# EXERCISE
Write out every line of the material as it stands, apart from the pictures.

# EXTRACTED DATA
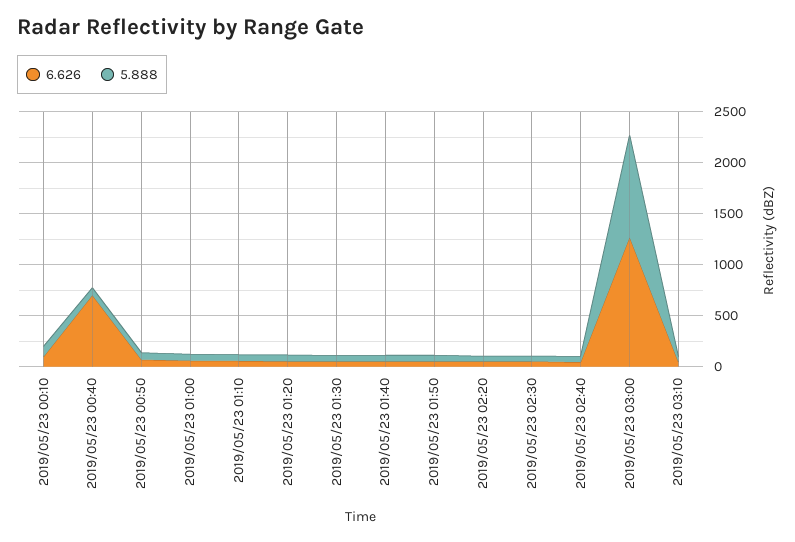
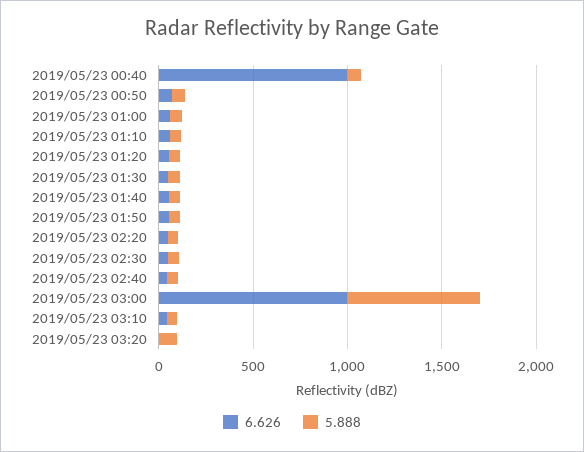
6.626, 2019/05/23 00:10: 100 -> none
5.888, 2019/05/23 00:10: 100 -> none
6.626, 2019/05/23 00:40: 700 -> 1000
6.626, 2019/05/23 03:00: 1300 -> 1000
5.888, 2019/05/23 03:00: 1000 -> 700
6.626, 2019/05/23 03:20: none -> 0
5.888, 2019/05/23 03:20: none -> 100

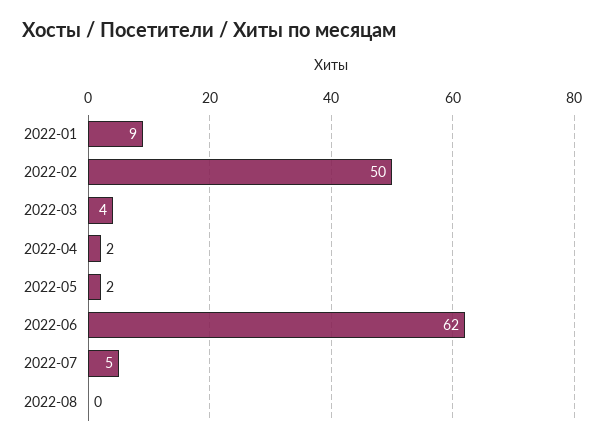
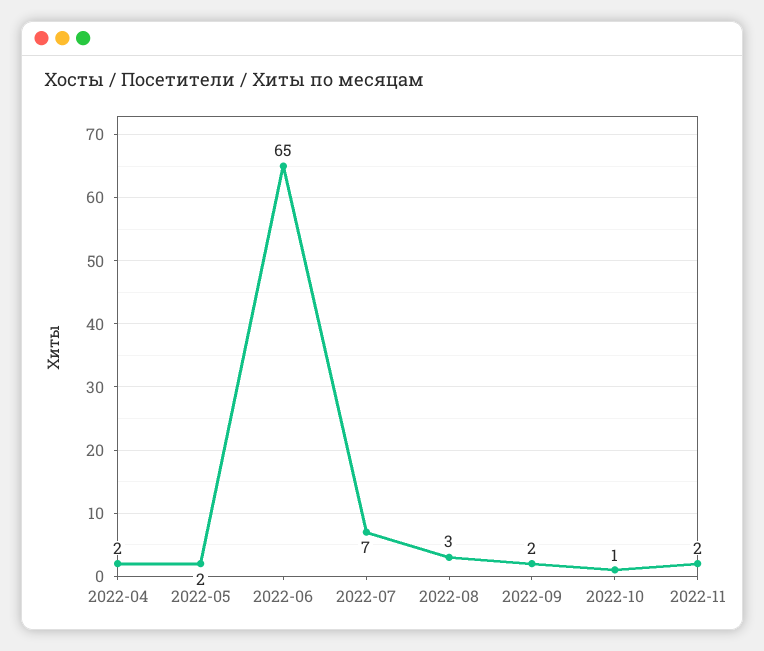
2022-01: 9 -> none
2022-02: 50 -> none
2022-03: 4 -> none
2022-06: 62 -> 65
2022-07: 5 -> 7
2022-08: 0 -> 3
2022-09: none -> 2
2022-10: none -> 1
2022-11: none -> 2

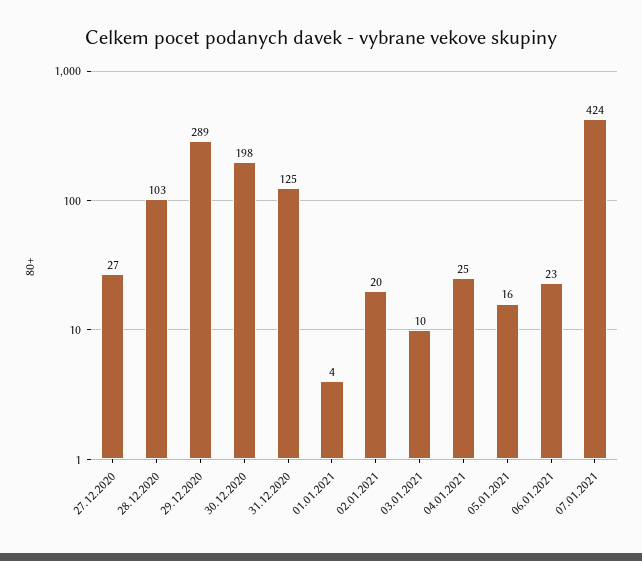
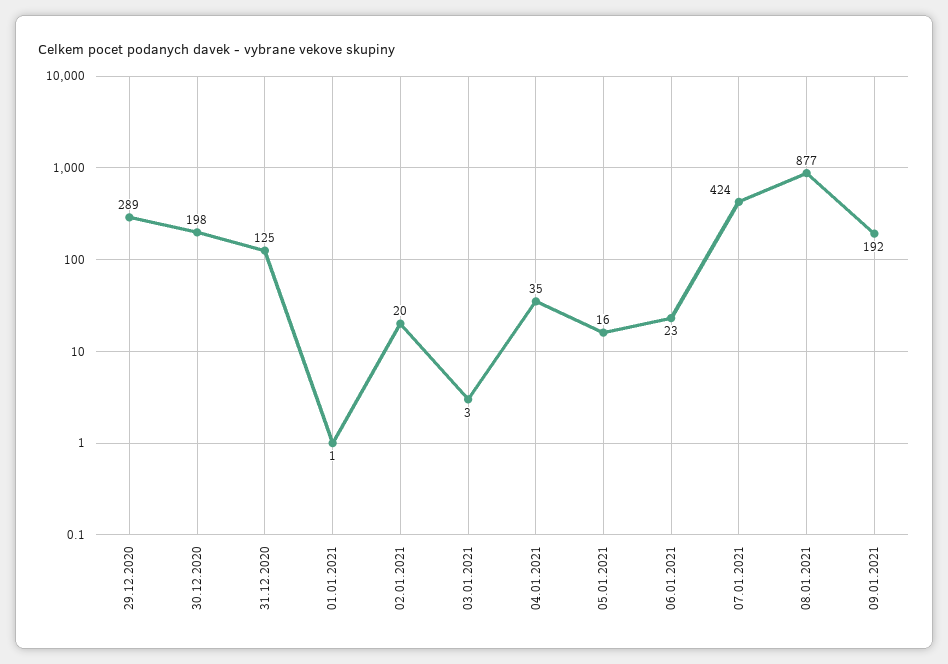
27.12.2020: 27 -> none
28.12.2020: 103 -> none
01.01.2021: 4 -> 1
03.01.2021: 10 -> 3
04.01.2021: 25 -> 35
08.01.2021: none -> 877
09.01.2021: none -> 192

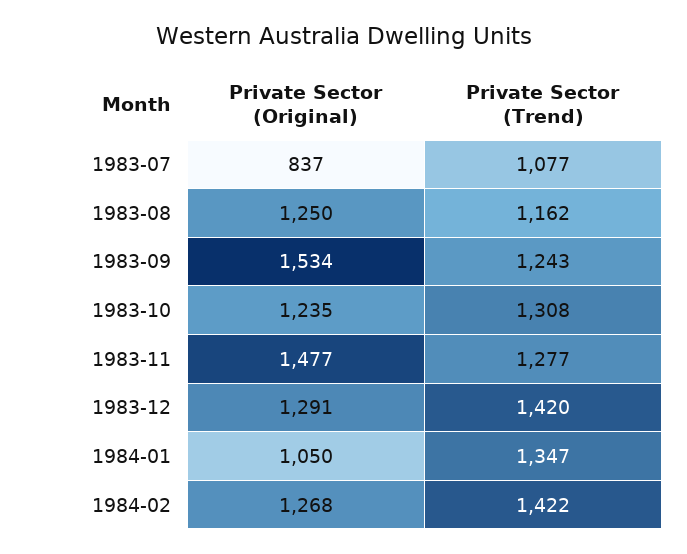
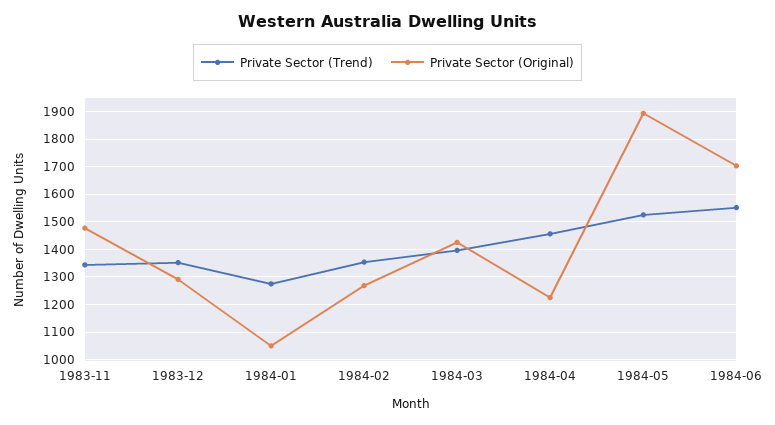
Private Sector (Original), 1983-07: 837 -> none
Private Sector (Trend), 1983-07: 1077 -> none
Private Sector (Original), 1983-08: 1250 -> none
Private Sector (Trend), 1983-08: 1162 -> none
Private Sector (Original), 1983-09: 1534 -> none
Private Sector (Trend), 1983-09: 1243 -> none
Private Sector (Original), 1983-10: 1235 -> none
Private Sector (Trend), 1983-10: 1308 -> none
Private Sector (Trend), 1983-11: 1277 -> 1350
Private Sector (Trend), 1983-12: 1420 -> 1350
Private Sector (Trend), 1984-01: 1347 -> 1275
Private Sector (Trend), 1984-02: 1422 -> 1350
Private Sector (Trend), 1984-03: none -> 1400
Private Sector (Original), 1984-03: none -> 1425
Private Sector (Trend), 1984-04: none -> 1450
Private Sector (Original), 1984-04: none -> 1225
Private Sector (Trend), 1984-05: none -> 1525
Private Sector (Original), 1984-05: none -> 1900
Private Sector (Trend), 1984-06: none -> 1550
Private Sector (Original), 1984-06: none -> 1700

# WRITTEN ANSWER
6.626, 2019/05/23 00:10: 100 -> none
5.888, 2019/05/23 00:10: 100 -> none
6.626, 2019/05/23 00:40: 700 -> 1000
6.626, 2019/05/23 03:00: 1300 -> 1000
5.888, 2019/05/23 03:00: 1000 -> 700
6.626, 2019/05/23 03:20: none -> 0
5.888, 2019/05/23 03:20: none -> 100

2022-01: 9 -> none
2022-02: 50 -> none
2022-03: 4 -> none
2022-06: 62 -> 65
2022-07: 5 -> 7
2022-08: 0 -> 3
2022-09: none -> 2
2022-10: none -> 1
2022-11: none -> 2

27.12.2020: 27 -> none
28.12.2020: 103 -> none
01.01.2021: 4 -> 1
03.01.2021: 10 -> 3
04.01.2021: 25 -> 35
08.01.2021: none -> 877
09.01.2021: none -> 192

Private Sector (Original), 1983-07: 837 -> none
Private Sector (Trend), 1983-07: 1077 -> none
Private Sector (Original), 1983-08: 1250 -> none
Private Sector (Trend), 1983-08: 1162 -> none
Private Sector (Original), 1983-09: 1534 -> none
Private Sector (Trend), 1983-09: 1243 -> none
Private Sector (Original), 1983-10: 1235 -> none
Private Sector (Trend), 1983-10: 1308 -> none
Private Sector (Trend), 1983-11: 1277 -> 1350
Private Sector (Trend), 1983-12: 1420 -> 1350
Private Sector (Trend), 1984-01: 1347 -> 1275
Private Sector (Trend), 1984-02: 1422 -> 1350
Private Sector (Trend), 1984-03: none -> 1400
Private Sector (Original), 1984-03: none -> 1425
Private Sector (Trend), 1984-04: none -> 1450
Private Sector (Original), 1984-04: none -> 1225
Private Sector (Trend), 1984-05: none -> 1525
Private Sector (Original), 1984-05: none -> 1900
Private Sector (Trend), 1984-06: none -> 1550
Private Sector (Original), 1984-06: none -> 1700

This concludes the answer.